独立行政法人 鉄道建設・運輸施設整備支援機構

理事長 藤田 耕三様

アスベスト患者と家族の会 連絡会
  共同代表 平地千鶴子
   久保 啓二
高田 宣佳

石綿被害の業務災害に関する要望書                                              

 お世話になります。

 毎日新聞2023年12月5日付けで、JR職員ならば救済されるケースについて「旧国鉄中皮腫死補償せず」と報じられました。

 どうして、このような差別が起きるのでしょうか。石綿救済法制定をめぐり、政府や国会で唱えられたアスベスト被害の「すき間ない救済」に反する事態です。 

  1. 規程と取扱基準に沿った救済を

「特例業務所管組織昭和62年3月31日以前に係る業務災害補償等規程」第1条(注)には石綿救済法が明記され、第64条には「特別遺族給付金」が明記されます。よって、規程にある石綿救済法は厚生労働省関係と解されます。また、「特例業務所管組織昭和62年3月31日以前に係る業務災害補償等取扱基準」第10条(注4)にも「石綿による疾病の認定基準について」が明記されます。なお取扱基準には、認定基準記の第3の4(特別遺族給付金に係る対象疾病の認定について)を排除するという、特段の規定はありません。

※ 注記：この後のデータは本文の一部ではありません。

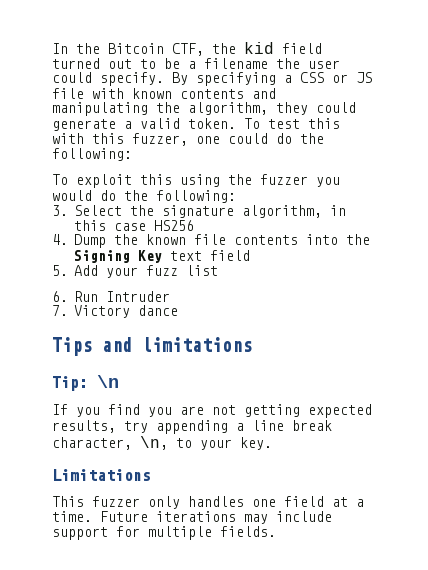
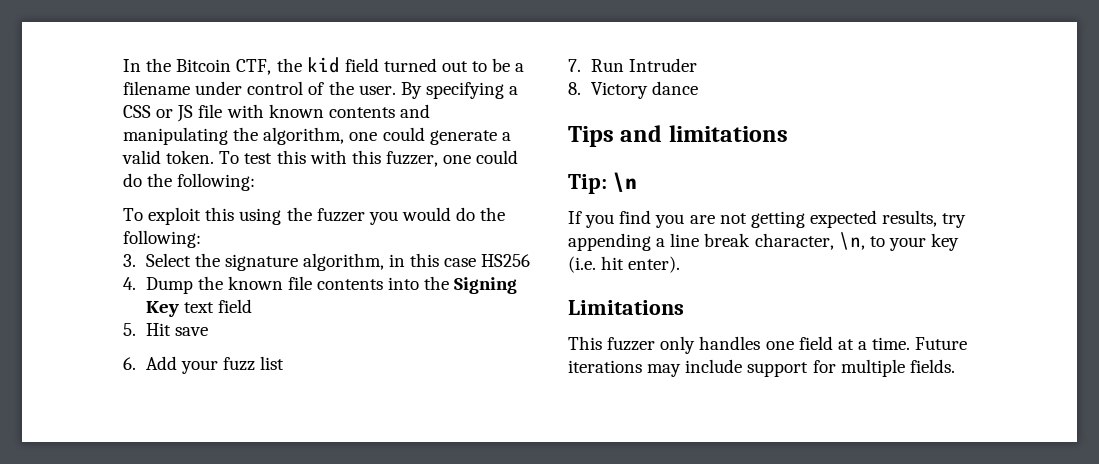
- In the Bitcoin CTF, the kid field turned out to be a filename the user could specify.
+ In the Bitcoin CTF, the kid field turned out to be a filename under control of the user.
- By specifying a CSS or JS file with known contents and manipulating the algorithm, they could generate a valid token.
+ By specifying a CSS or JS file with known contents and manipulating the algorithm, one could generate a valid token.
- 5. Add your fuzz list
+ 5. Hit save
+ 6. Add your fuzz list
- 6. Run Intruder
+ 7. Run Intruder
- 7. Victory dance
+ 8. Victory dance
- If you find you are not getting expected results, try appending a line break character, \n, to your key.
+ If you find you are not getting expected results, try appending a line break character, \n, to your key (i.e. hit enter).

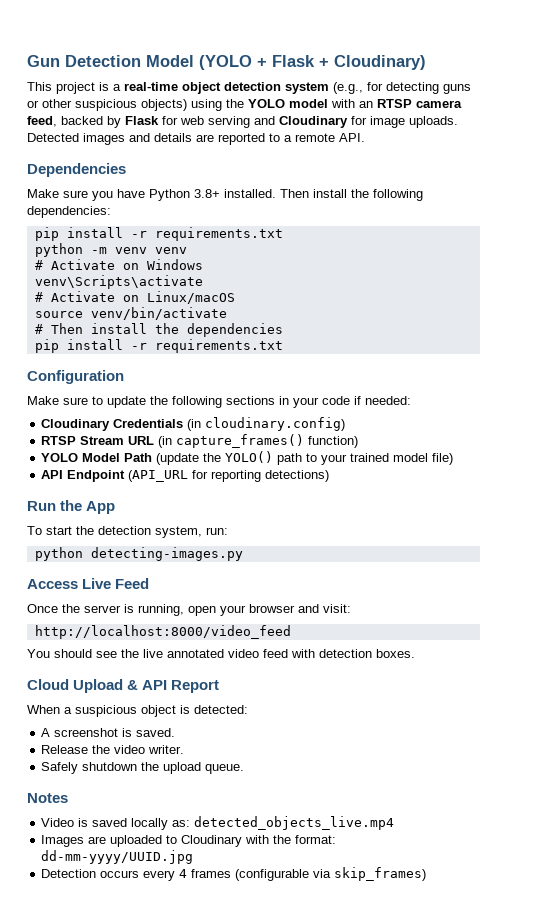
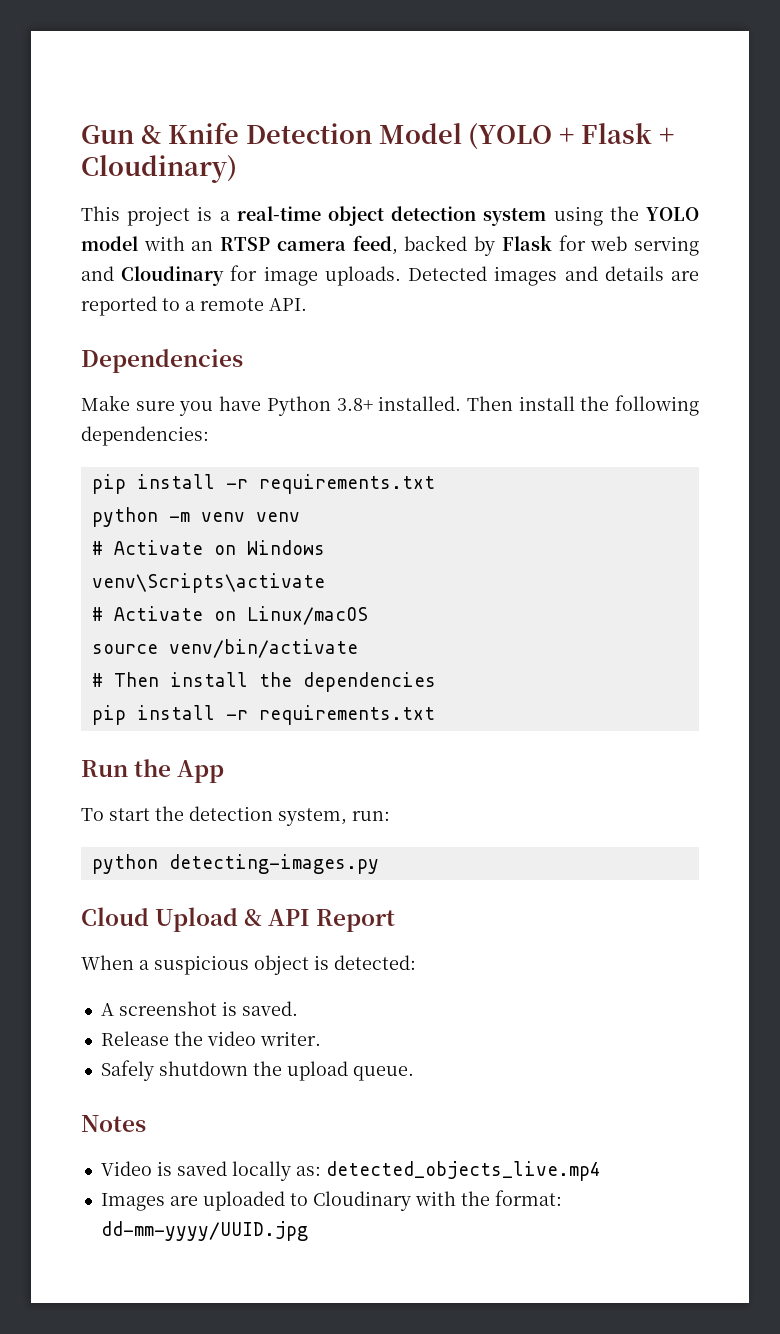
- Gun Detection Model (YOLO + Flask + Cloudinary)
+ Gun & Knife Detection Model (YOLO + Flask + Cloudinary)
- This project is a real-time object detection system (e.g., for detecting guns or other suspicious objects) using the YOLO model with an RTSP camera feed, backed by Flask for web serving and Cloudinary for image uploads.
+ This project is a real-time object detection system using the YOLO model with an RTSP camera feed, backed by Flask for web serving and Cloudinary for image uploads.
- Configuration
- Make sure to update the following sections in your code if needed:
- Cloudinary Credentials (in cloudinary.config)
- RTSP Stream URL (in capture_frames() function)
- YOLO Model Path (update the YOLO() path to your trained model file)
- API Endpoint (API_URL for reporting detections)
- Access Live Feed
- Once the server is running, open your browser and visit:
- http://localhost:8000/video_feed
- You should see the live annotated video feed with detection boxes.
- Detection occurs every 4 frames (configurable via skip_frames)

 そして、特別遺族給付金について、被災者の死後5年以内の請求事案と異なり、疾病の特定及び死亡の原因に判断については、死亡診断書の記載で足りるとされます。

 したがって、石綿ばく露が認められ、死亡診断書に中皮腫と記載される特別遺族給付金事案は、ただちに救済すべきです。

 2 専門医も法令通達に沿って判断しなければならない

 上記取扱基準第13条には、石綿被害による申請について専門医による判断が規定されます。しかし、厚生労働省も地方労災医員や本省専門医による判断を行っており、機構だけ特別な取扱いとは言えません。

 認定基準はそれなりの専門家の検討を経て策定されているので、機構の専門医といえども認定基準に従わねばならず、フリーハンドは許されません。

 認定基準では被災者の死後5年以内の請求事案については「病理組織検査結果に基づく確定診断」が重要ですが、特別遺族給付金については死亡診断書で救済しなければなりません。

 3 石綿救済法の厚生労働省関係と・環境省関係の規定の混同

 第195回専門医による石綿に関する検討会の記録によれば、死亡診断書に中皮腫と記載されるのに、石綿救済法の(未申請死亡者)の医学的判定の考え方の認定要件に該当しないとして、不認定にされています。

 しかし、この不認定理由では、明らかに石綿救済法環境省関係の救済給付の認定要件が誤用されています。確かに、救済給付では救済法(施行前死亡者)については死亡診断書で足りるのに対し、(認定申請者)や(未申請死亡者)は病理などの確定診断を要します。

 専門医は、取扱基準に明記される認定基準によらずに、環境省関係の認定要件を誤用しており、違法です。

 4 ただちに原処分の取消しを

 上記不認定事案について、当会の会員である日和田修司さんが遺族として異議申し立てを行っていますが、本件は石綿ばく露と中皮腫という死亡診断書の記載が明らかなので、原処分をただちに取り消して救済してください。